Provided records:

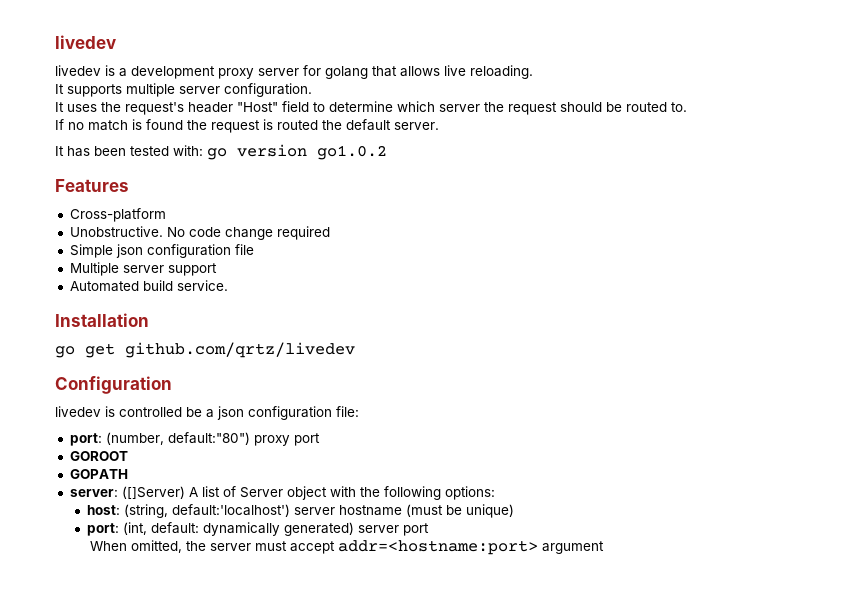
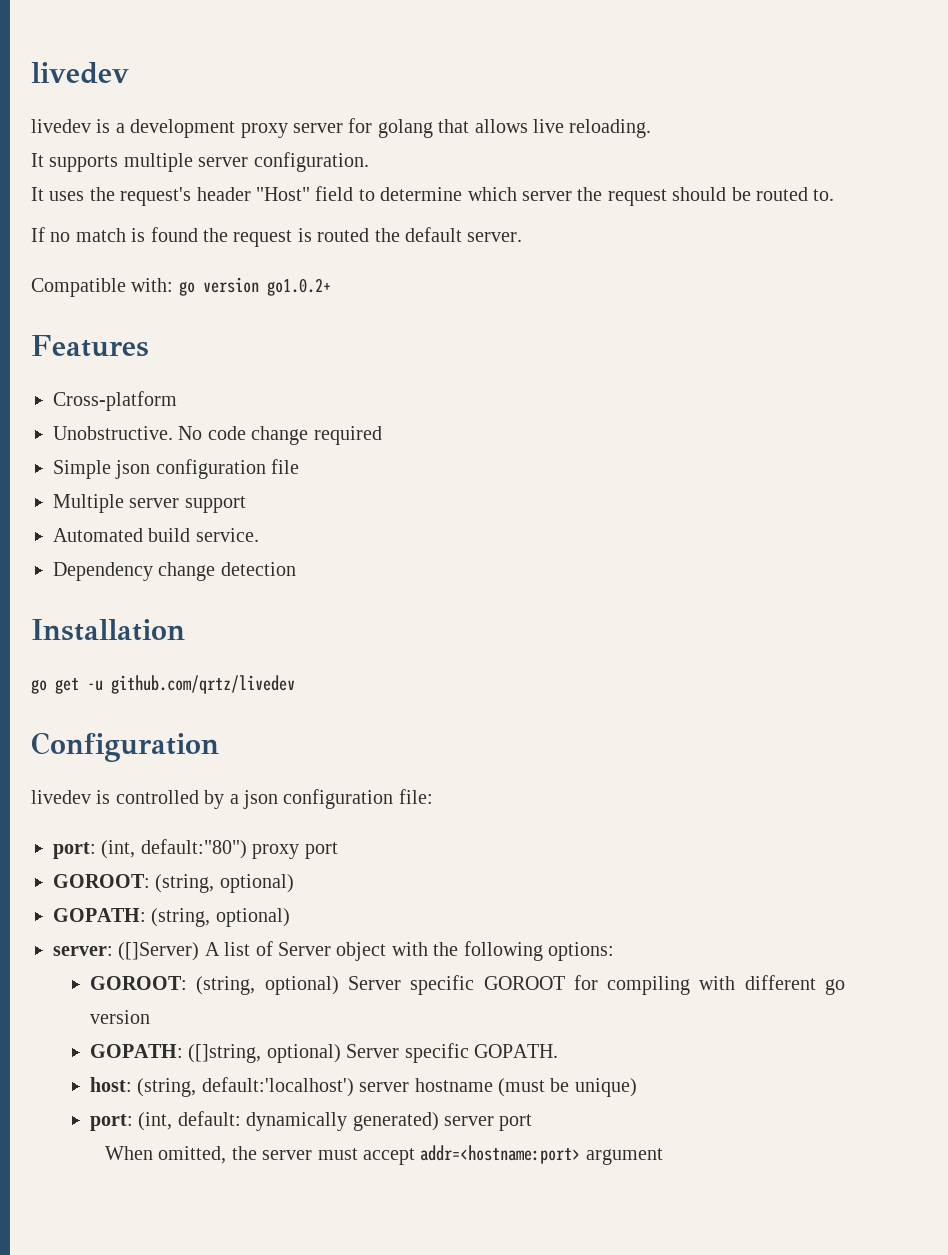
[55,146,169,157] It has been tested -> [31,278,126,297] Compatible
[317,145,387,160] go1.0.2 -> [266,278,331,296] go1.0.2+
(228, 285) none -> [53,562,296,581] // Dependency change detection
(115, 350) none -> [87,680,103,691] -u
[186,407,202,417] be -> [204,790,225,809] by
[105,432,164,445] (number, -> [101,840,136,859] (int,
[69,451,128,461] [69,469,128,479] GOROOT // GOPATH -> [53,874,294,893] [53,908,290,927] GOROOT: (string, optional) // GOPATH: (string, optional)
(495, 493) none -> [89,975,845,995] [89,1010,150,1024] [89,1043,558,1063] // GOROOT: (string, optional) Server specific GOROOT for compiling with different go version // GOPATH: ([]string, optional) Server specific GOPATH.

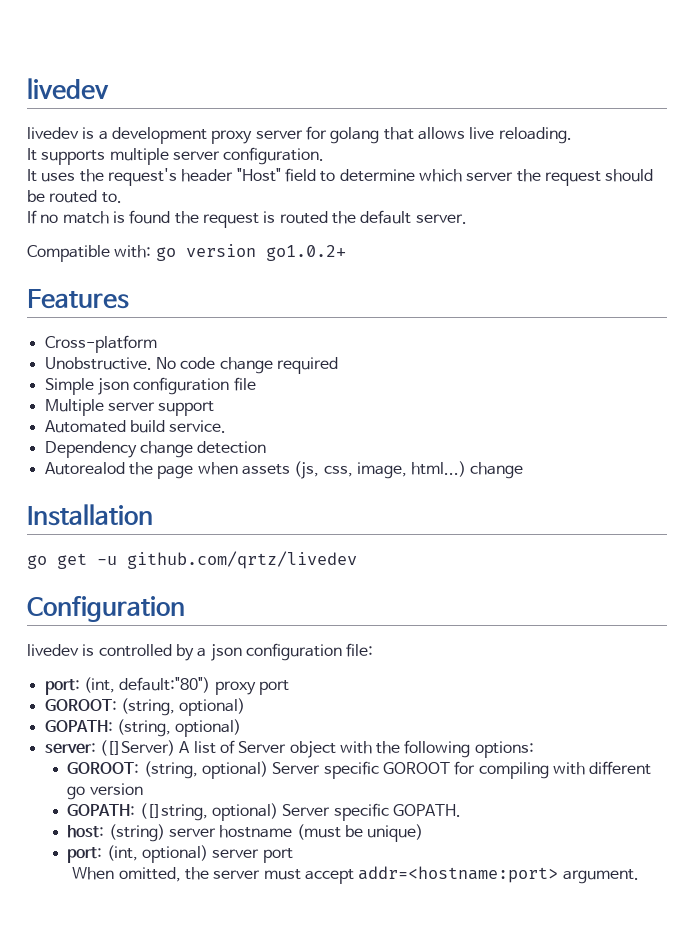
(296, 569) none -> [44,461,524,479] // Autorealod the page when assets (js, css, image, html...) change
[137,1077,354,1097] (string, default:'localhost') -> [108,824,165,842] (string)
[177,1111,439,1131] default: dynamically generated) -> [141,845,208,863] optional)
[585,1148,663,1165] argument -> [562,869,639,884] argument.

Task goal: Taking the records above, retype every line from the one with "[186,407,202,417] be -> [204,790,225,809] by" down to the one with "[69,451,128,461] [69,469,128,479] GOROOT", exactly and with nothing else.

The answer:
[186,407,202,417] be -> [204,790,225,809] by
[105,432,164,445] (number, -> [101,840,136,859] (int,
[69,451,128,461] [69,469,128,479] GOROOT // GOPATH -> [53,874,294,893] [53,908,290,927] GOROOT: (string, optional) // GOPATH: (string, optional)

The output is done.